» **Exercise brief**
The entries that follow must be written out exactly, without any of the pictures they contain.

» **Records shown**

========

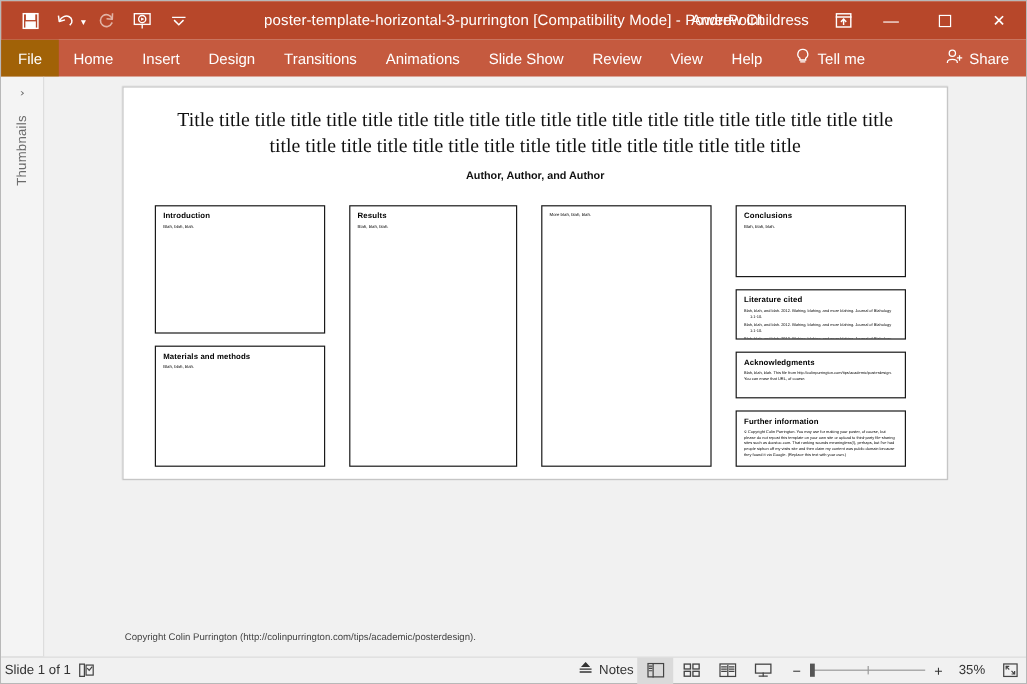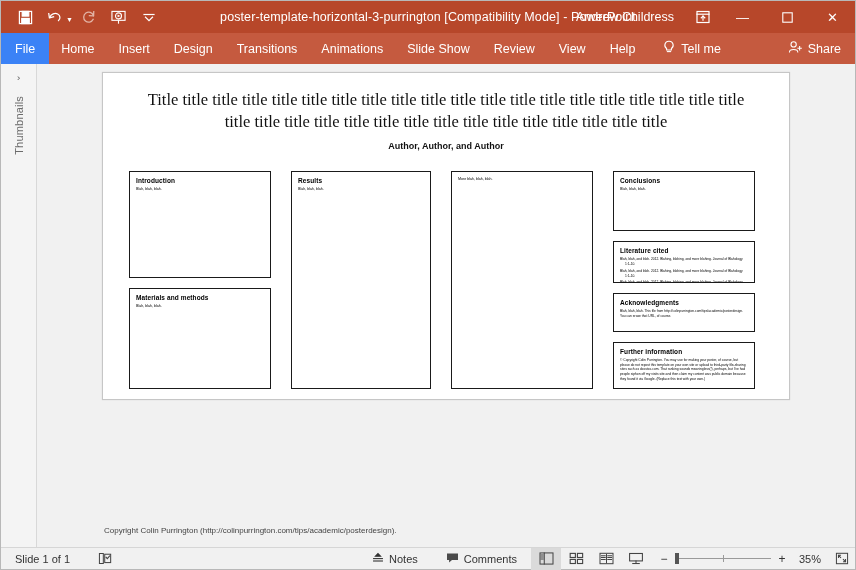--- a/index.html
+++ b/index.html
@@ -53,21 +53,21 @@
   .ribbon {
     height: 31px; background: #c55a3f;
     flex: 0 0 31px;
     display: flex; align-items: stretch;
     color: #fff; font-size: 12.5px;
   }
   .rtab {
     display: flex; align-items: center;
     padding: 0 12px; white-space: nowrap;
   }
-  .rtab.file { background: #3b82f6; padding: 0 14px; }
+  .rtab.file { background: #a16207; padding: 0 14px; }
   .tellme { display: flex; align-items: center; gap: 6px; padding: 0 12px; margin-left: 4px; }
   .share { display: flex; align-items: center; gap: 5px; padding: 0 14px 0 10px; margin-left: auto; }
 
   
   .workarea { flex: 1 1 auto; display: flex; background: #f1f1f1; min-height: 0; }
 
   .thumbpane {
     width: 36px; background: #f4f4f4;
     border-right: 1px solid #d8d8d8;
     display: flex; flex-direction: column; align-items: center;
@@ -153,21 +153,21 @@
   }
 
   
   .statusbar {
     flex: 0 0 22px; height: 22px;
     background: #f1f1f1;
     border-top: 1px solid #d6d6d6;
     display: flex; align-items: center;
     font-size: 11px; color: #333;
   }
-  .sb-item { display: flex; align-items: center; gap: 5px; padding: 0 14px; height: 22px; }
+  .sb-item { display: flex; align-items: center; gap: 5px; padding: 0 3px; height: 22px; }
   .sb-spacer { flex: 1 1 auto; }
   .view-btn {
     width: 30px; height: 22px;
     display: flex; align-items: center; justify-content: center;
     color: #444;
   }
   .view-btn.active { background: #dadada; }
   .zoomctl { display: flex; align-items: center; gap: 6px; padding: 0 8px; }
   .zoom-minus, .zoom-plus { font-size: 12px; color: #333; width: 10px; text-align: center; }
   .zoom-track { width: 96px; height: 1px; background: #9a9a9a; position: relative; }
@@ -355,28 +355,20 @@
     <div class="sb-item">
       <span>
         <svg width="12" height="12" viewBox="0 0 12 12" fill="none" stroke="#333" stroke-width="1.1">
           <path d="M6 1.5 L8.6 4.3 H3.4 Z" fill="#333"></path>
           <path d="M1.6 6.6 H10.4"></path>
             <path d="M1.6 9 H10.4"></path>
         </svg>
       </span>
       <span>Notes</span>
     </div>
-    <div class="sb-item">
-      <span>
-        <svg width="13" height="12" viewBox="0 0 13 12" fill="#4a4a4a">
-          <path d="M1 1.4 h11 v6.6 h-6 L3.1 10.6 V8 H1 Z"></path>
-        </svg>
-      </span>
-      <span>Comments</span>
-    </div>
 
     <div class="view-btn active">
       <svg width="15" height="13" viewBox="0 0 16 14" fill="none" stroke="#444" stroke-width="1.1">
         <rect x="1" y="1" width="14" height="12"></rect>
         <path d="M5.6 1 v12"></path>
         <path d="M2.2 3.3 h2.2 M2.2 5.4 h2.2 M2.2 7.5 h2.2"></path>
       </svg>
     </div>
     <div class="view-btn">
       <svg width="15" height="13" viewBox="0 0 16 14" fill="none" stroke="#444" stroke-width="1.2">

========

» **Response to the task**
--- a/index.html
+++ b/index.html
@@ -53,21 +53,21 @@
   .ribbon {
     height: 31px; background: #c55a3f;
     flex: 0 0 31px;
     display: flex; align-items: stretch;
     color: #fff; font-size: 12.5px;
   }
   .rtab {
     display: flex; align-items: center;
     padding: 0 12px; white-space: nowrap;
   }
-  .rtab.file { background: #3b82f6; padding: 0 14px; }
+  .rtab.file { background: #a16207; padding: 0 14px; }
   .tellme { display: flex; align-items: center; gap: 6px; padding: 0 12px; margin-left: 4px; }
   .share { display: flex; align-items: center; gap: 5px; padding: 0 14px 0 10px; margin-left: auto; }
 
   
   .workarea { flex: 1 1 auto; display: flex; background: #f1f1f1; min-height: 0; }
 
   .thumbpane {
     width: 36px; background: #f4f4f4;
     border-right: 1px solid #d8d8d8;
     display: flex; flex-direction: column; align-items: center;
@@ -153,21 +153,21 @@
   }
 
   
   .statusbar {
     flex: 0 0 22px; height: 22px;
     background: #f1f1f1;
     border-top: 1px solid #d6d6d6;
     display: flex; align-items: center;
     font-size: 11px; color: #333;
   }
-  .sb-item { display: flex; align-items: center; gap: 5px; padding: 0 14px; height: 22px; }
+  .sb-item { display: flex; align-items: center; gap: 5px; padding: 0 3px; height: 22px; }
   .sb-spacer { flex: 1 1 auto; }
   .view-btn {
     width: 30px; height: 22px;
     display: flex; align-items: center; justify-content: center;
     color: #444;
   }
   .view-btn.active { background: #dadada; }
   .zoomctl { display: flex; align-items: center; gap: 6px; padding: 0 8px; }
   .zoom-minus, .zoom-plus { font-size: 12px; color: #333; width: 10px; text-align: center; }
   .zoom-track { width: 96px; height: 1px; background: #9a9a9a; position: relative; }
@@ -355,28 +355,20 @@
     <div class="sb-item">
       <span>
         <svg width="12" height="12" viewBox="0 0 12 12" fill="none" stroke="#333" stroke-width="1.1">
           <path d="M6 1.5 L8.6 4.3 H3.4 Z" fill="#333"></path>
           <path d="M1.6 6.6 H10.4"></path>
             <path d="M1.6 9 H10.4"></path>
         </svg>
       </span>
       <span>Notes</span>
     </div>
-    <div class="sb-item">
-      <span>
-        <svg width="13" height="12" viewBox="0 0 13 12" fill="#4a4a4a">
-          <path d="M1 1.4 h11 v6.6 h-6 L3.1 10.6 V8 H1 Z"></path>
-        </svg>
-      </span>
-      <span>Comments</span>
-    </div>
 
     <div class="view-btn active">
       <svg width="15" height="13" viewBox="0 0 16 14" fill="none" stroke="#444" stroke-width="1.1">
         <rect x="1" y="1" width="14" height="12"></rect>
         <path d="M5.6 1 v12"></path>
         <path d="M2.2 3.3 h2.2 M2.2 5.4 h2.2 M2.2 7.5 h2.2"></path>
       </svg>
     </div>
     <div class="view-btn">
       <svg width="15" height="13" viewBox="0 0 16 14" fill="none" stroke="#444" stroke-width="1.2">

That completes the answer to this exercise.